Czego wymaga od Ciebie realizowanie Twojej pasji? Co musisz jej poświęcić?
Ta pasja wymaga przede wszystkim czasu i chęci, ale nie ukrywam, że kiedy się już w to wciągnie, to pochłania też spore nakłady finansowe. Podstawowy strój i niezbędne akcesoria nie są bardzo drogie i na początek wystarczą, ale nigdy nie kończy się na tym podstawowym wyposażeniu, chce się rozwijać dalej i tu już są koszty. Czas jest najbardziej potrzebny w sezonie, kiedy mamy wyjazdy co tydzień na cały weekend na jakiś turniej, w zimie mamy za to sobotnie turnieje na zamku lub w zaprzyjaźnionej szkole.

Co Ci daje Twoja pasja?
Myślę, że ta pasja to przede wszystkim możliwości. Możliwość poznania bardzo interesujących ludzi, możliwość rozwijania swoich zainteresowań, ale też różnych przydatnych umiejętności, jak życie obozowe, nauka innych czy umiejętności organizacyjne. Większość mojego grona przyjaciół to w tej chwili ludzie, których poznałam właśnie w środowisku rekonstrukcyjnym, wiele się też nauczyłam zarówno w dziedzinie historii, jak i wspomnianych umiejętności. Regularnie też trenuję z grupą tańca średniowiecznego i daje mi to naprawdę dużą satysfakcję, kiedy nauczę się nowego tańca.
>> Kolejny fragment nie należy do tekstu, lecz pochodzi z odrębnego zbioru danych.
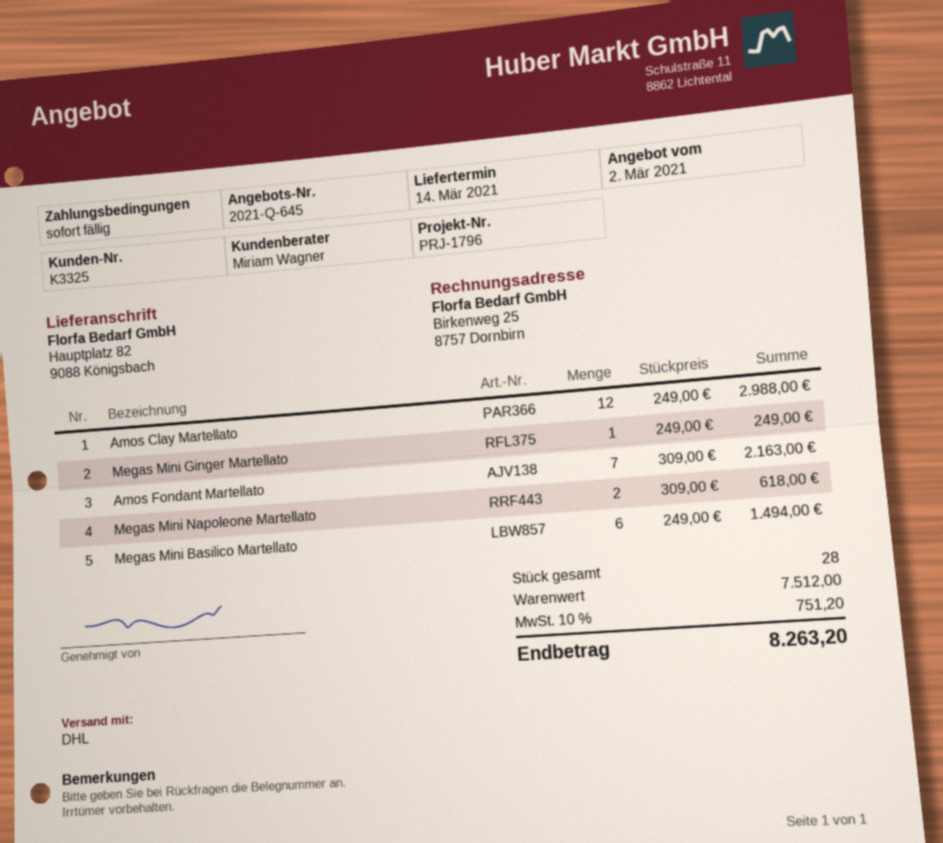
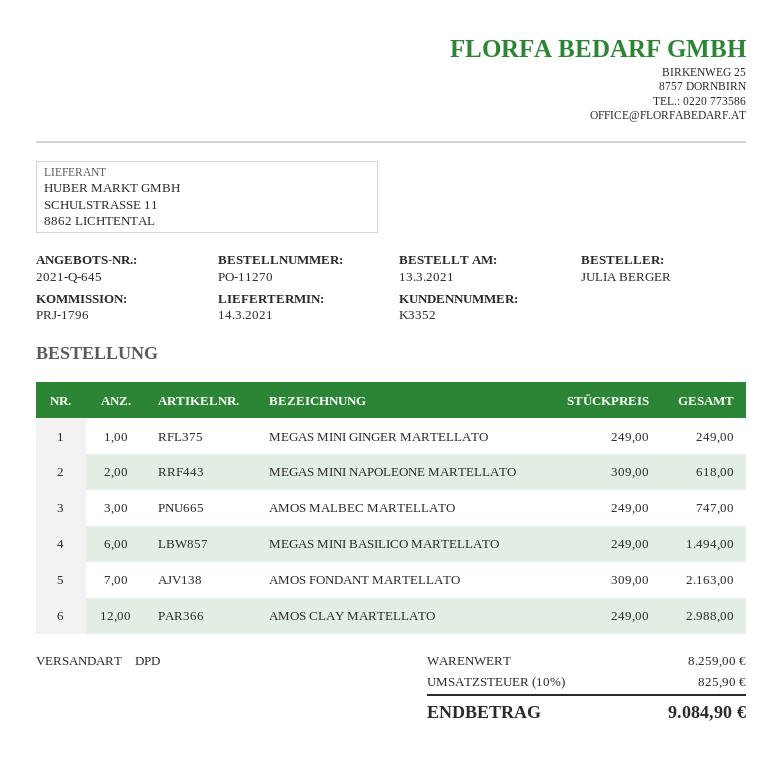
customer number: K3325 -> K3352
shipping method: DHL -> DPD
AMOS MALBEC MARTELLATO: none -> 3 x 249.00 = 747.00
subtotal: 7512.00 -> 8259.00
tax: 10% = 751.20 -> 10% = 825.90
total: 8263.20 -> 9084.90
Jakie sukcesy masz na swoim koncie?
Mój pierwszy sezon czyli lato 2015 polegał głównie na nauce tego, jak funkcjonuje bractwo na wyjazdach, ale na turnieju w Ogrodzieńcu zajęliśmy pierwsze miejsce w turnieju tańca. Sukces to dla mnie każdy wyjazd, na którym dałam z siebie wszystko i przyczyniłam się jakoś do dobrej organizacji turnieju czy naszego obozu.
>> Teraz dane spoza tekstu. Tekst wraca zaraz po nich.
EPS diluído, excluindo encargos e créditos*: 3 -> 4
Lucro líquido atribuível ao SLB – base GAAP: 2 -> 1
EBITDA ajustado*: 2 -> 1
Jakie plany z nią wiążesz?
Moje plany związane z rekonstrukcją to poświęcać się jej maksymalnie. Brać udział w wyjazdach na turnieje, na Grunwald, trenować, a może z czasem też dzielić się wiedzą z ewentualnymi nowymi członkami bractwa.

Jakie masz marzenie?
Moim marzeniem jest osiągnąć to, o czym marzy wielu – żeby rekonstrukcja w jakiś sposób stała się moim sposobem na życie, takim, z którego można się utrzymać. Jest to możliwe, co widzę po przykładzie wielu moich znajomych z tego środowiska, ale wymaga naprawdę ciężkiej pracy i sprzyjających okoliczności, żeby coś z tego wyszło. A z takich mniejszych marzeń, to w 2016 roku pojechać na dwa tygodnie na Grunwald.
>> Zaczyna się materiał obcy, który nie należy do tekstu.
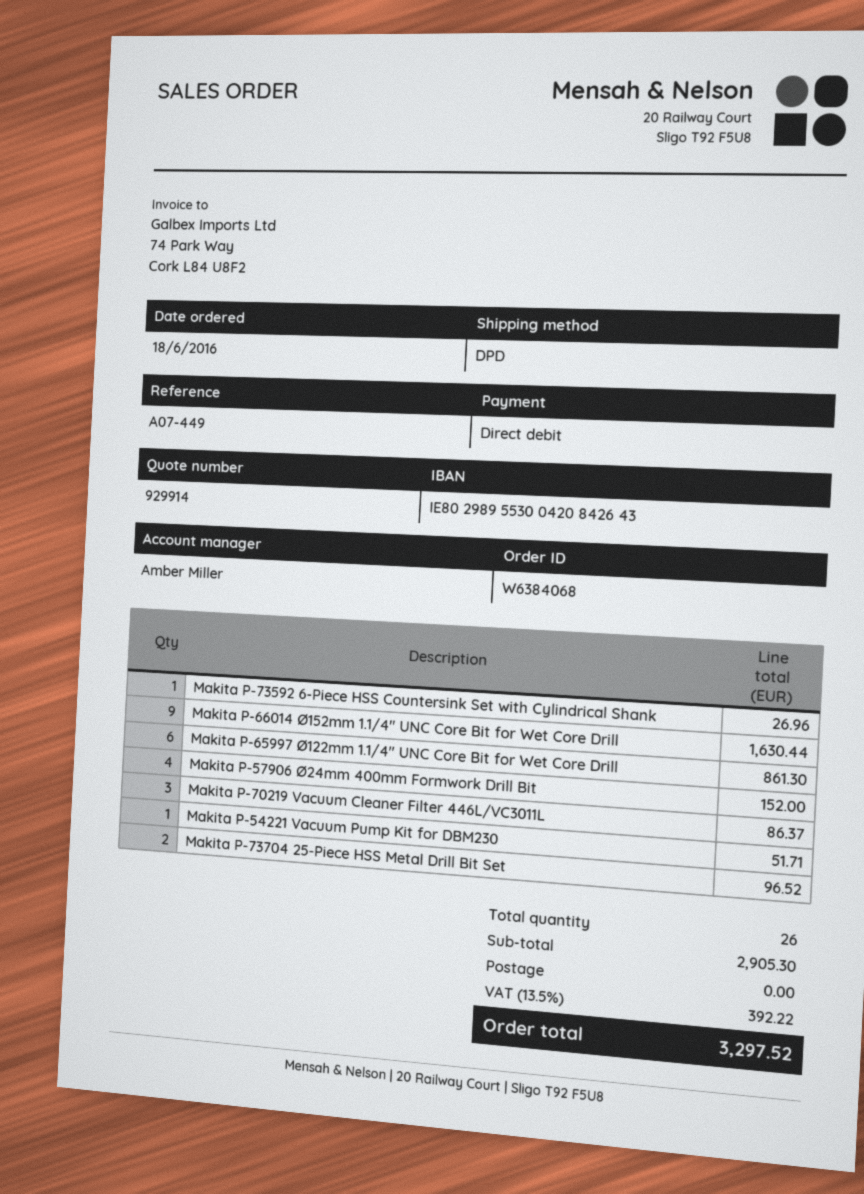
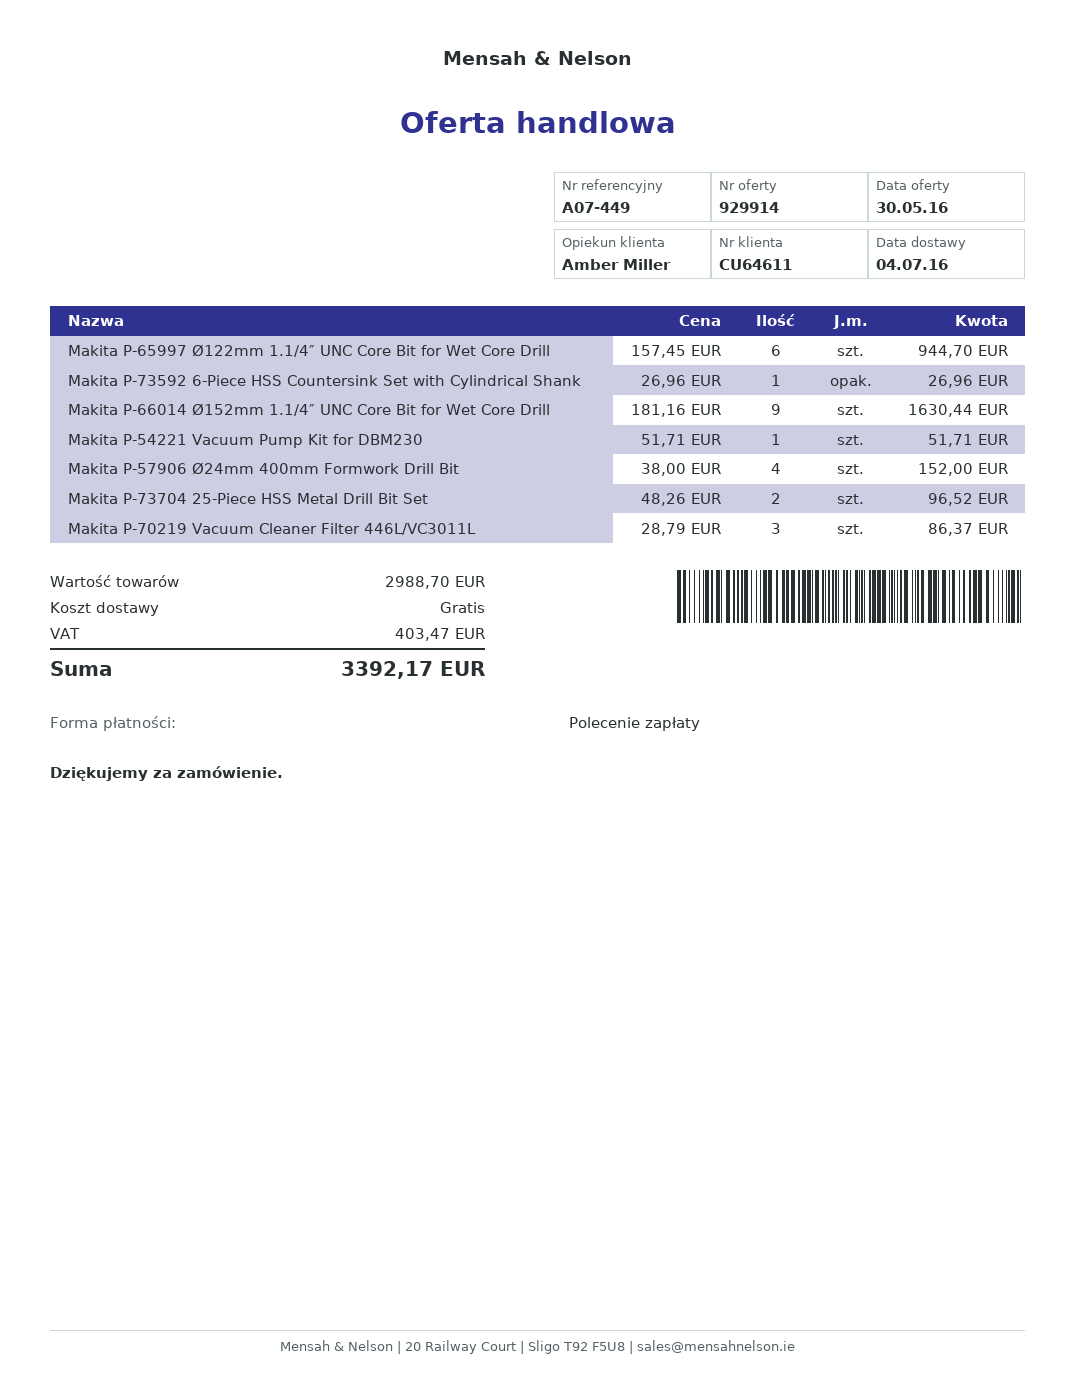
Makita P-65997 Ø122mm 1.1/4″ UNC Core Bit for Wet Core Drill: 6 for 861.30 -> 6 for 944.70
subtotal: 2905.30 -> 2988.70
tax: 392.22 -> 403.47
total: 3297.52 -> 3392.17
Czy zachęcałbyś innych do zajęcia się takim hobby? Dlaczego?
Do zajęcia się tym hobby zachęcałabym każdego, kto chciałby poznać cudownych ludzi, na których zawsze można liczyć, spędzić czas w niecodzienny sposób, kto lubi historię lub po prostu w dzieciństwie bawił się w księżniczki i rycerzy.